WHITEHOUSE, Texas (KETK) – The Whitehouse ISD Education Foundation hosted their second annual Wildcat Den on Saturday, April 24.
The WISDEF awards up to $36,000 in a Shark Tank-style grant event. At the event, grant applicants give live pitches to a panel of judges who then decide winners within hours.
In 2020, the Wildcat Den expanded the WISDEF Programs beyond written applications that are graded by groups of judges and awarded after a month.
Applicants for Wildcat Den completed an abbreviated version of the written application, but the bulk of the information was shared with the panel of judges at Wildcat Den.
Each applicant gave a six-minute presentation followed by a four-minute question-and-answer session from the judges.
“As our funding increased, so did the desire to award funds in ways other than written
applications,” said Ginger Cardwell, Board Chair of WISDEF. “We were introduced to
the idea of a Shark Tank-style competition a few years ago and knew it would fit well
with Whitehouse ISD.”
One change between the fall grant cycle and Wildcat Den is that there is no cap for money requested.
A grant is limited to $2,000 for an individual or $5,000 for a group.
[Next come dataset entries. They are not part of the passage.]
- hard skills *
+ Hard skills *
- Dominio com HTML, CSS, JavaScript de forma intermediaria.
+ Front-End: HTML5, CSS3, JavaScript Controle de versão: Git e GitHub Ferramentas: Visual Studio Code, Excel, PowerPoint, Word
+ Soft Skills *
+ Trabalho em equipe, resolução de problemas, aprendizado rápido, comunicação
Applicants can ask for any amount between $2,000 to $36,000.
“Even in a year with so much uncertainty in fundraising we’ve been able to stay on track with giving
away $100,000 as we did last year,” Cardwell said.
Last year, Wildcat Den funded five different projects including book vending machines at all WISD elementary schools and the Holloway Sixth Grade campus.
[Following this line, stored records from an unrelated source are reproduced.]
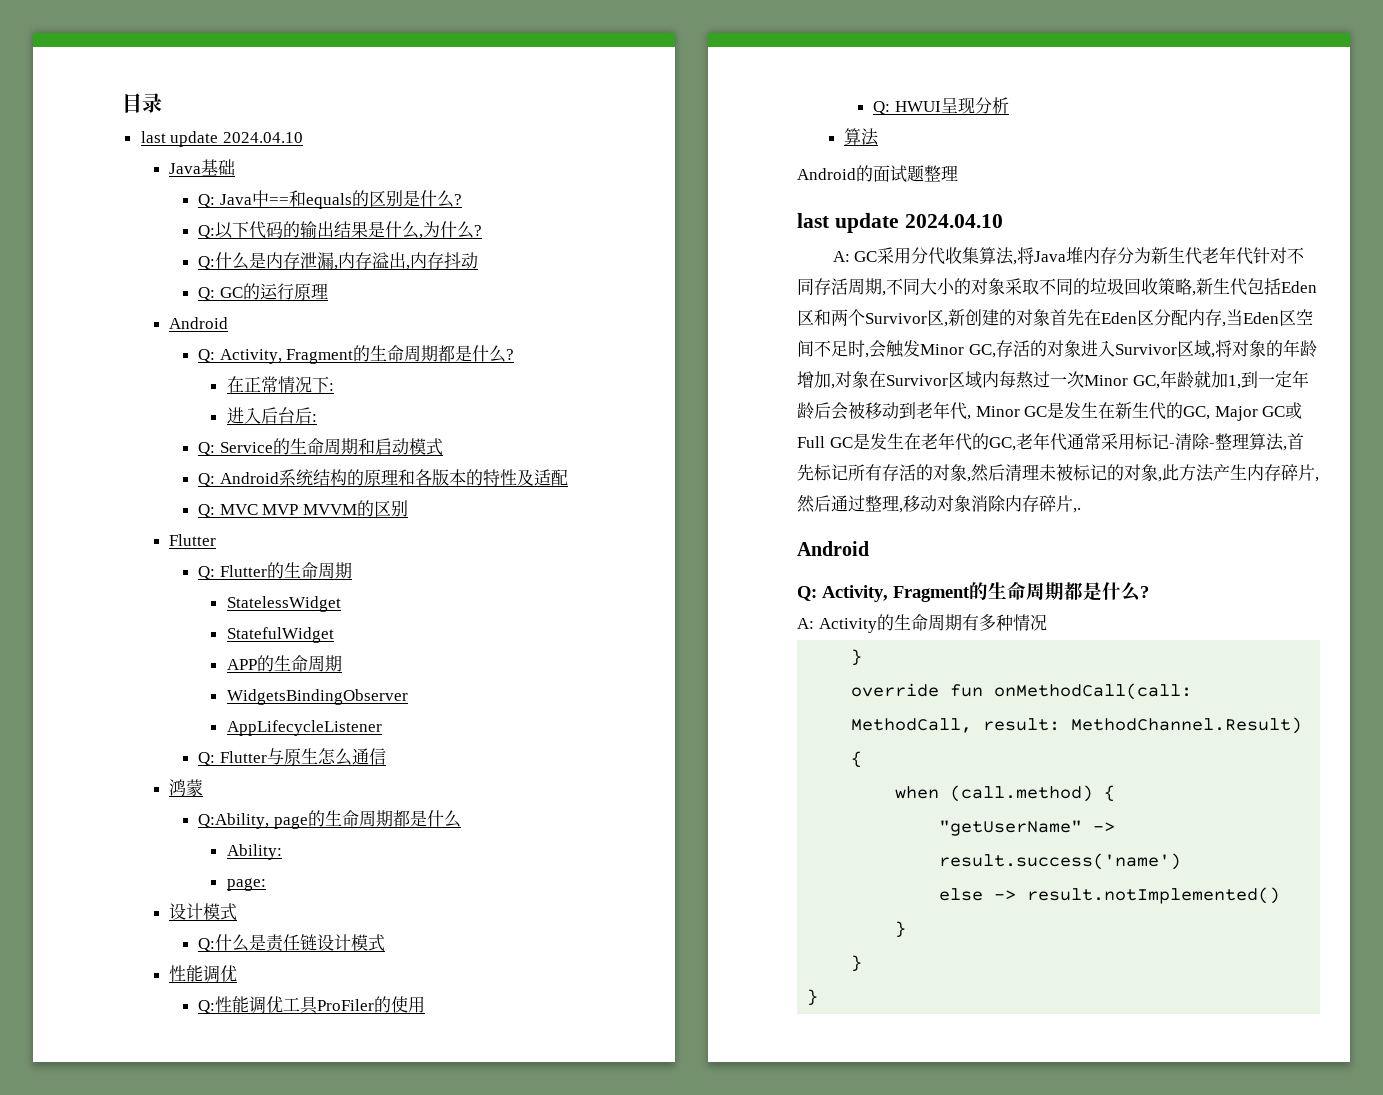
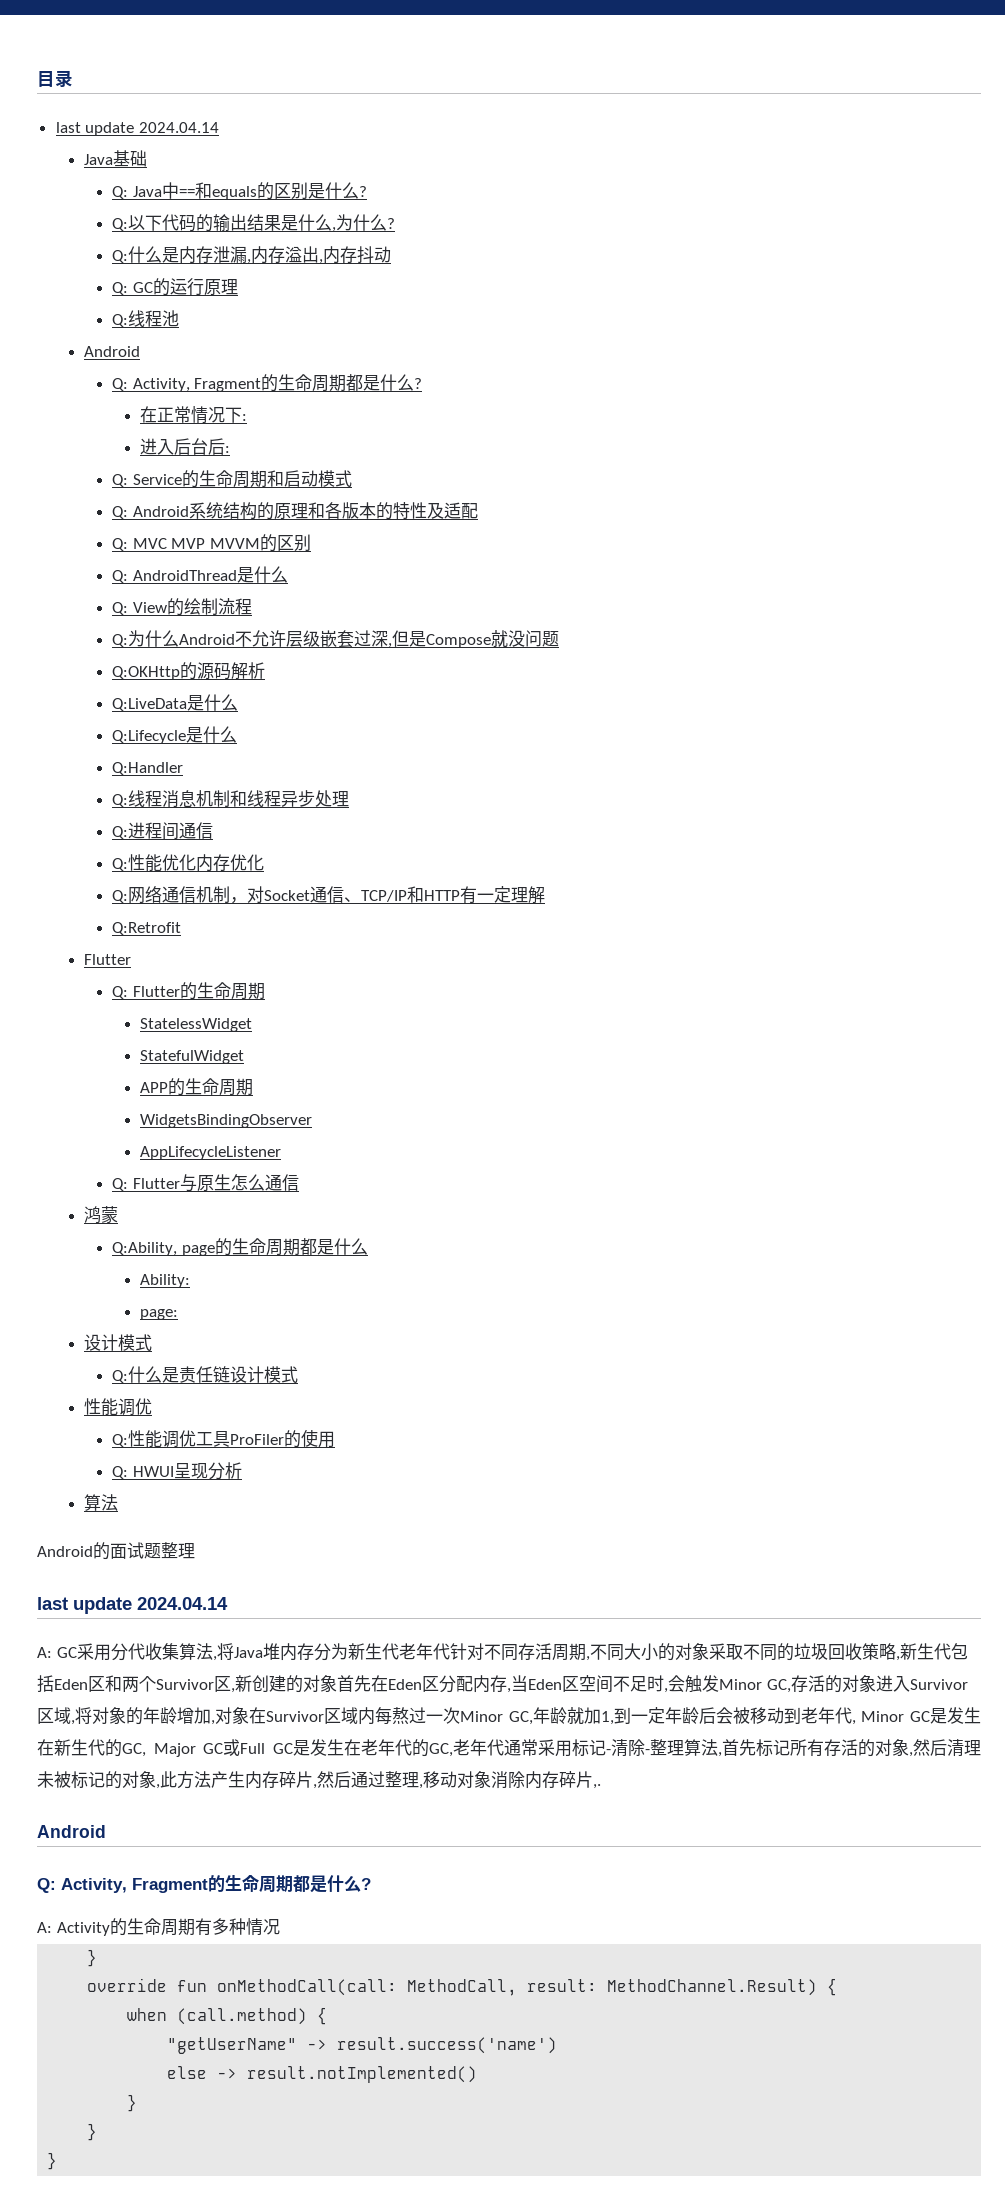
  目录
- last update 2024.04.10
+ last update 2024.04.14
+ Q:线程池
+ Q: AndroidThread是什么
+ Q: View的绘制流程
+ Q:为什么Android不允许层级嵌套过深,但是Compose就没问题
+ Q:OKHttp的源码解析
+ Q:LiveData是什么
+ Q:Lifecycle是什么
+ Q:Handler
+ Q:线程消息机制和线程异步处理
+ Q:进程间通信
+ Q:性能优化内存优化
+ Q:网络通信机制，对Socket通信、TCP/IP和HTTP有一定理解
+ Q:Retrofit
  Android的面试题整理
- last update 2024.04.10
+ last update 2024.04.14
Faculty and staff recognize students who embody the Whitehouse ISD Portrait of a Graduate traits:
- Responsible Citizen
- Creative problem solver
- Effective communicator
- Self-directed learner
- Humble collaborator
Students who embody these traits are awarded a token to use in the vending machine to select a book that is theirs to keep.
Another project that was funded was a joint project between the Agriculture Science Department and the Culinary Arts Department at Whitehouse High School. Funds were used to purchase 17 large concrete raised bed gardens to grow food for the culinary students and flowers for the horticulture students.